Like all of you, I’ve seen probably every speech and every interview and every press conference Barack Obama ever gave. Multiple times. And still, his press conference yesterday – especially the last 4 minutes – blew my mind to pieces. It was riveting. Astonishing. Beautiful beyond words. Off the cuff, from the stomach, with so much passion and anger and heart. Damn, what heart he’s got. Those final 4 minutes will go with me all the way to November 2012, and I hope that with you too.
This awesome piece was written by Stephen Marche in last week’sEsquire.It is such a beautiful, loving letter to PBO (even if Marche is not shy of criticizing him), that some RW blogs – which I won’t link to to save my life – mocked it while waiting for their heads to explode. And their heads exploded alright.
Before the fall brings us down, before the election season begins in earnest with all its nastiness and vulgarity, before the next batch of stupid scandals and gaffes, before Sarah Palin tries to convert her movie into reality and Joe Biden resumes his imitation of an embarrassing uncle and Newt and Callista Gingrich [FIG.1] creep us all out, can we just enjoy Obama for a moment? Before the policy choices have to be weighed and the hard decisions have to be made, can we just take a month or two to contemplate him the way we might contemplate a painting by Vermeer or a guitar lick by the early-seventies Rolling Stones or a Peyton Manning pass or any other astounding, ecstatic human achievement? Because twenty years from now, we’re going to look back on this time as a glorious idyll in American politics, with a confident, intelligent, fascinating president riding the surge of his prodigious talents from triumph to triumph. Whatever happens this fall or next, the summer of 2011 is the summer of Obama.
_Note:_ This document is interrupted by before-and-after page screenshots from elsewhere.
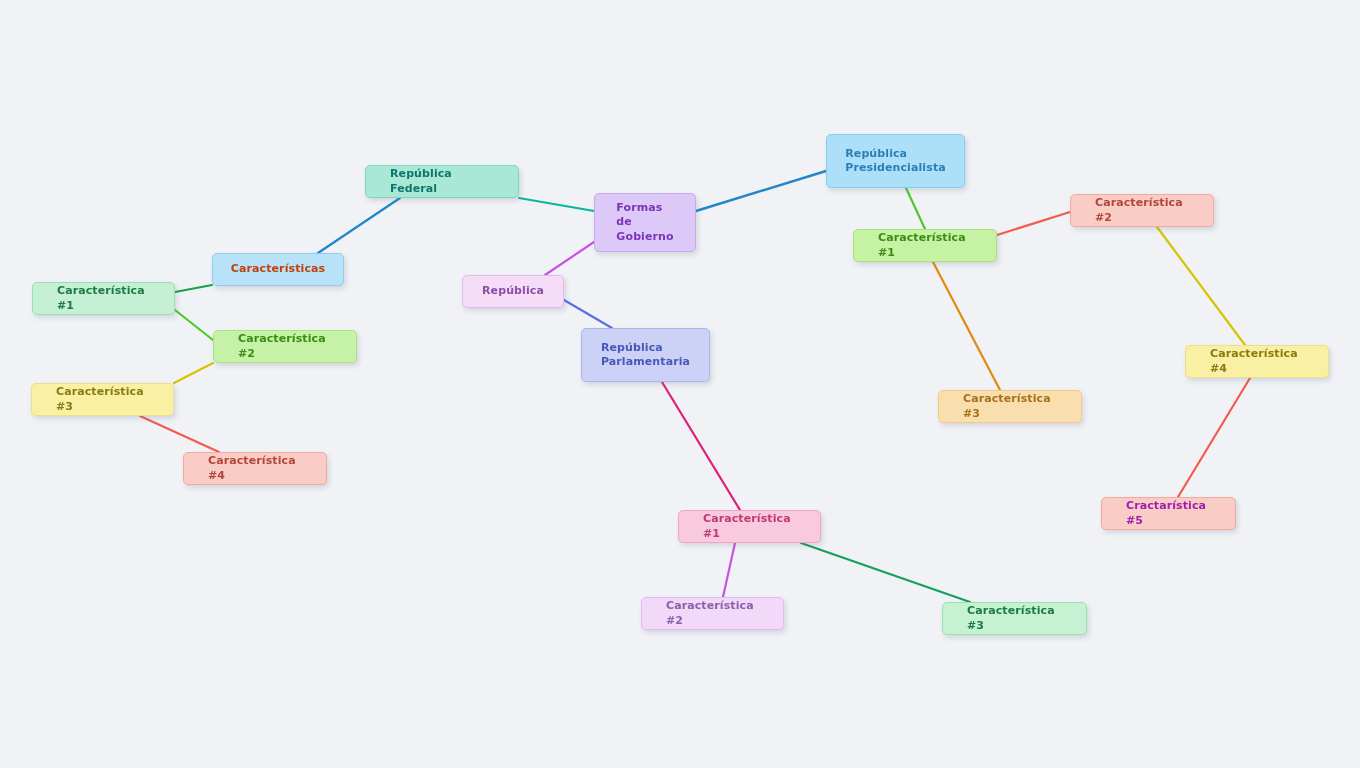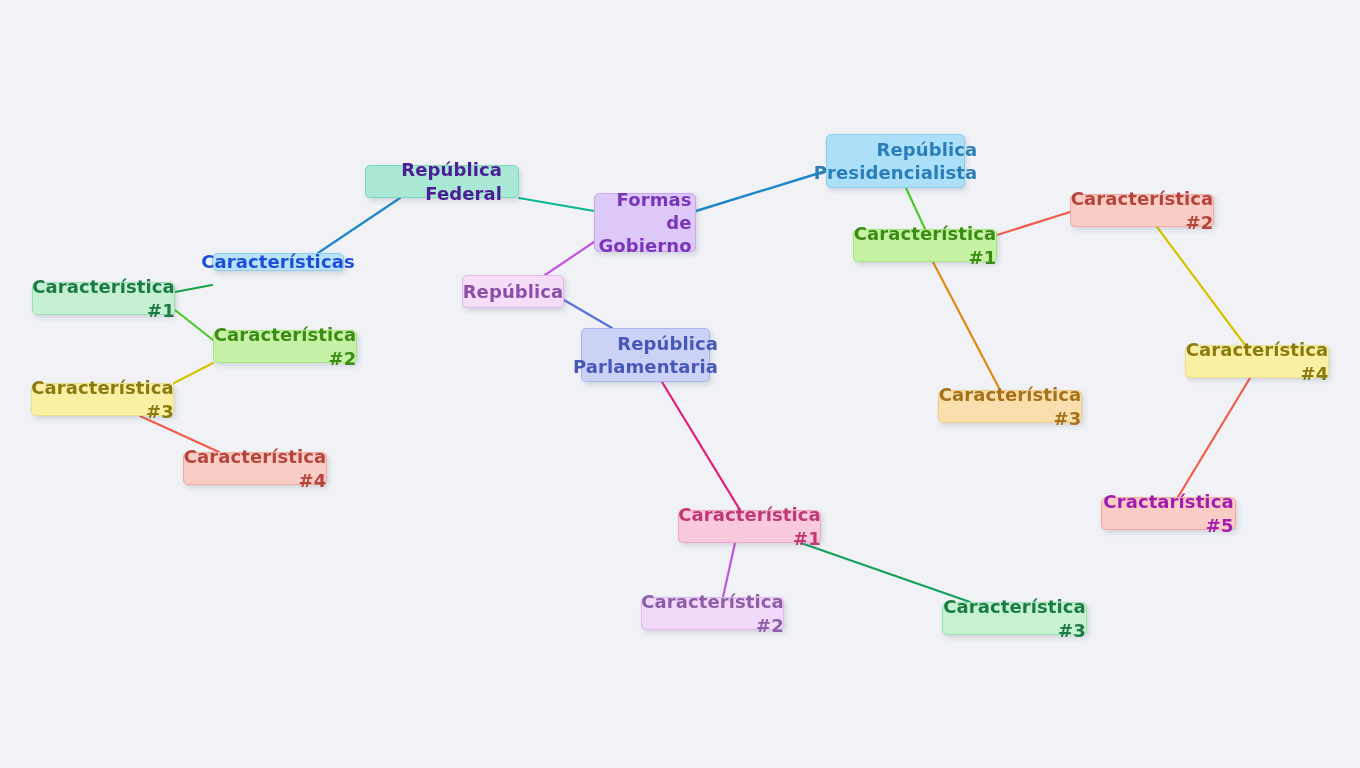--- a/index.html
+++ b/index.html
@@ -38,27 +38,27 @@
     width: 1360px;
     height: 768px;
     z-index: 2;
   }
   .node {
     position: absolute;
     box-sizing: border-box;
     display: flex;
     align-items: center;
     justify-content: center;
-    text-align: right;
+    text-align: left;
     border-radius: 5px;
     font-weight: bold;
-    font-size: 18px;
+    font-size: 11px;
     line-height: 1.28;
     letter-spacing: 0.1px;
-    padding: 5px 16px;
+    padding: 5px 24px;
     box-shadow: 2px 3px 5px rgba(110,120,140,0.22);
     white-space: pre-line;
     cursor: default;
   }
 </style>
 </head>
 <body style="background: rgb(240, 242, 245);">
 
 <div id="canvas">
   <svg id="edge-layer" viewBox="0 0 1360 768" width="1360" height="768">
@@ -76,27 +76,27 @@
       <line x1="1250" y1="378" x2="1178" y2="497" stroke="#f25c4c" stroke-width="2.2" stroke-linecap="round"></line>
       <line x1="594" y1="242" x2="545" y2="275" stroke="#c455e0" stroke-width="2.2" stroke-linecap="round"></line>
       <line x1="564" y1="300" x2="612" y2="328" stroke="#5b6fe0" stroke-width="2.2" stroke-linecap="round"></line>
       <line x1="662" y1="382" x2="740" y2="510" stroke="#e01f7a" stroke-width="2.2" stroke-linecap="round"></line>
       <line x1="735" y1="543" x2="723" y2="597" stroke="#c455e0" stroke-width="2.2" stroke-linecap="round"></line>
       <line x1="801" y1="543" x2="970" y2="602" stroke="#13a05c" stroke-width="2.2" stroke-linecap="round"></line>
     </svg>
   <div id="node-layer">
       <div class="node" style="left: 594px; top: 193px; width: 102px; height: 59px; background: rgb(221, 201, 247); color: rgb(123, 52, 186); border: 1px solid rgb(201, 168, 240);">Formas de
 Gobierno</div>
-      <div class="node" style="left: 365px; top: 165px; width: 154px; height: 33px; background: rgb(169, 232, 213); color: #4c1d95; border: 1px solid rgb(127, 216, 189);">República Federal</div>
+      <div class="node" style="left: 365px; top: 165px; width: 154px; height: 33px; background: rgb(169, 232, 213); color: #0f766e; border: 1px solid rgb(127, 216, 189);">República Federal</div>
       <div class="node" style="left: 826px; top: 134px; width: 139px; height: 54px; background: rgb(172, 224, 249); color: rgb(42, 127, 184); border: 1px solid rgb(134, 205, 240);">República
 Presidencialista</div>
       <div class="node" style="left: 462px; top: 275px; width: 102px; height: 33px; background: rgb(245, 221, 248); color: rgb(139, 79, 168); border: 1px solid rgb(227, 184, 238);">República</div>
       <div class="node" style="left: 581px; top: 328px; width: 129px; height: 54px; background: rgb(204, 210, 246); color: rgb(72, 88, 184); border: 1px solid rgb(170, 182, 238);">República
 Parlamentaria</div>
-      <div class="node" style="left: 212px; top: 253px; width: 132px; height: 18px; background: rgb(184, 226, 248); color: #1d4ed8; border: 1px solid rgb(143, 205, 239);">Características</div>
+      <div class="node" style="left: 212px; top: 253px; width: 132px; height: 33px; background: rgb(184, 226, 248); color: #c2410c; border: 1px solid rgb(143, 205, 239);">Características</div>
       <div class="node" style="left: 32px; top: 282px; width: 143px; height: 33px; background: rgb(198, 240, 211); color: rgb(29, 122, 69); border: 1px solid rgb(153, 223, 180);">Característica #1</div>
       <div class="node" style="left: 213px; top: 330px; width: 144px; height: 33px; background: rgb(198, 242, 167); color: rgb(59, 140, 20); border: 1px solid rgb(168, 228, 129);">Característica #2</div>
       <div class="node" style="left: 31px; top: 383px; width: 143px; height: 33px; background: rgb(250, 240, 163); color: rgb(138, 122, 16); border: 1px solid rgb(237, 224, 138);">Característica #3</div>
       <div class="node" style="left: 183px; top: 452px; width: 144px; height: 33px; background: rgb(249, 205, 198); color: rgb(180, 69, 60); border: 1px solid rgb(242, 170, 160);">Característica #4</div>
       <div class="node" style="left: 853px; top: 229px; width: 144px; height: 33px; background: rgb(197, 242, 163); color: rgb(59, 140, 20); border: 1px solid rgb(165, 230, 124);">Característica #1</div>
       <div class="node" style="left: 1070px; top: 194px; width: 144px; height: 33px; background: rgb(249, 205, 198); color: rgb(180, 69, 60); border: 1px solid rgb(242, 170, 160);">Característica #2</div>
       <div class="node" style="left: 938px; top: 390px; width: 144px; height: 33px; background: rgb(250, 223, 174); color: rgb(165, 113, 26); border: 1px solid rgb(242, 203, 135);">Característica #3</div>
       <div class="node" style="left: 1185px; top: 345px; width: 144px; height: 33px; background: rgb(250, 240, 163); color: rgb(138, 122, 16); border: 1px solid rgb(237, 224, 138);">Característica #4</div>
       <div class="node" style="left: 1101px; top: 497px; width: 135px; height: 33px; background: rgb(249, 205, 198); color: #a21caf; border: 1px solid rgb(242, 170, 160);">Cractarística #5</div>
       <div class="node" style="left: 678px; top: 510px; width: 143px; height: 33px; background: rgb(249, 201, 222); color: rgb(191, 58, 114); border: 1px solid rgb(242, 163, 198);">Característica #1</div>

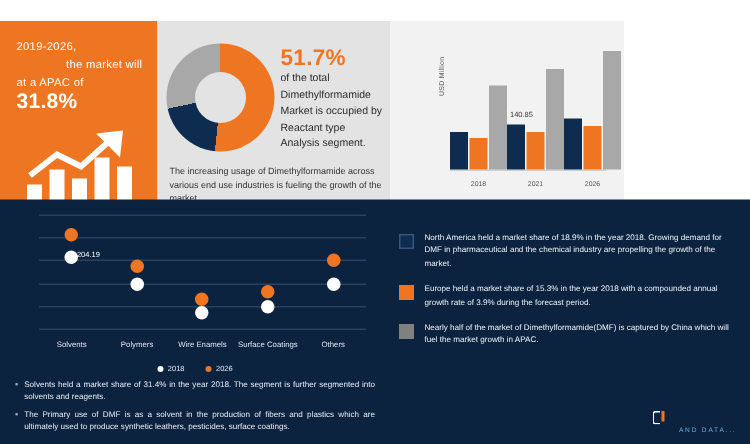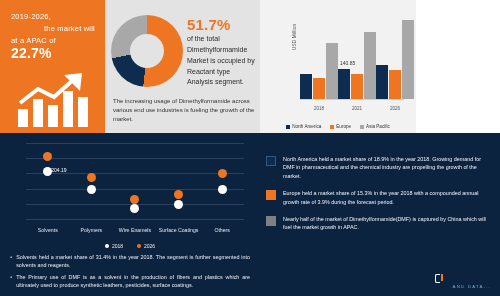--- a/index.html
+++ b/index.html
@@ -5,21 +5,21 @@
   * { box-sizing: border-box; margin:0; padding:0; }
   html,body { width:500px; height:296px; }
   body {
     font-family: "Liberation Sans", sans-serif;
     background:#ffffff;
     overflow:hidden;
   }
   .page { position:relative; width:500px; height:296px; }
 
   
-  .top { position:absolute; left:0; top:0; width:416px; height:133px; display:flex; }
+  .top { position:absolute; left:0; top:14px; width:416px; height:133px; display:flex; }
 
   .panel-orange {
     width:105px; height:133px; background:#ee7623;
     position:relative; color:#fff; padding:12px 9px 0 11px;
   }
   .t-years { font-size:7.5px; letter-spacing:.2px; margin-bottom:2.5px; }
   .t-market { font-size:7.5px; letter-spacing:.2px; margin-bottom:2px;padding-left:33px; }
   .t-accel { font-size:13.5px; font-weight:bold; letter-spacing:.1px; line-height:1.05; }
   .t-cagr { font-size:7.5px; margin-top:3px; letter-spacing:.2px; }
   .t-pct { font-size:14px; font-weight:bold; letter-spacing:.2px; margin-top:0px; }
@@ -127,21 +127,21 @@
 <body>
 
 <div class="page">
 
   <div class="top">
 
     <div class="panel-orange">
       <div class="t-years">2019-2026,</div>
       <div class="t-market">the market will</div>
       <div class="t-cagr">at a APAC of</div>
-      <div class="t-pct">22.7%</div>
+      <div class="t-pct">31.8%</div>
       <svg class="growth-icon" viewBox="0 0 88 56">
         <rect x="4" y="38" width="10" height="18" fill="#fff"></rect>
         <rect x="19" y="28" width="10" height="28" fill="#fff"></rect>
         <rect x="34" y="34" width="10" height="22" fill="#fff"></rect>
         <rect x="49" y="20" width="10" height="36" fill="#fff"></rect>
         <rect x="64" y="26" width="10" height="30" fill="#fff"></rect>
         <polyline points="6,32 24,18 40,26 60,8" fill="none" stroke="#fff" stroke-width="4"></polyline>
         <polygon points="50,4 68,2 66,20" fill="#fff"></polygon>
       </svg>
     </div>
Due to the specific nature of his political calculus, possibly not a single person in the United States — not even Obama himself — agrees with all of his policies. But even if you disagree with him, even if you hate him, even if you are his enemy, at this point you must admire him. The turning point came that glorious week in the spring when, in the space of a few days, he released his long-form birth certificate, humiliated Donald Trump at the White House Correspondents’ Dinner, and assassinated Osama bin Laden. The effortlessness of that political triptych — three linked masterpieces demonstrating his total command over intellectual argument, low comedy, and the spectacle of political violence — was so overwhelmingly impressive that it made political geniuses of the recent past like Reagan and Clinton [FIG.2] seem ham-fisted. Formed in the fire of other people’s wars, other people’s financial crises, Obama stepped out of Bush’s shadow that week, almost three years after taking over the presidency.
But even that string of successes cannot fully explain the immensity of his appeal right now. Reagan was able to call upon the classic American mythology of frontiersmen and astronauts and movie stars; Obama has accessed a much wider narrative matrix: He’s mixed and matched Jay-Z with geek with Hawaiian with Kansan with product of Middle America with product of a broken home with local Chicago churchgoer with internationally renowned memoirist with assassin. “I am large, I contain multitudes,” Walt Whitman [FIG.3] wrote, and Obama lives that lyrical prophecy. Christopher Booker’s 2004 book The Seven Basic Plots, a wide-ranging study from the Epic of Gilgamesh on and a surprisingly convincing explanation for why we crave narrative, reduced all stories to a few plots, each with its own kind of hero. Amazingly, Barack Obama fulfills the role of hero in each of these ancient story forms.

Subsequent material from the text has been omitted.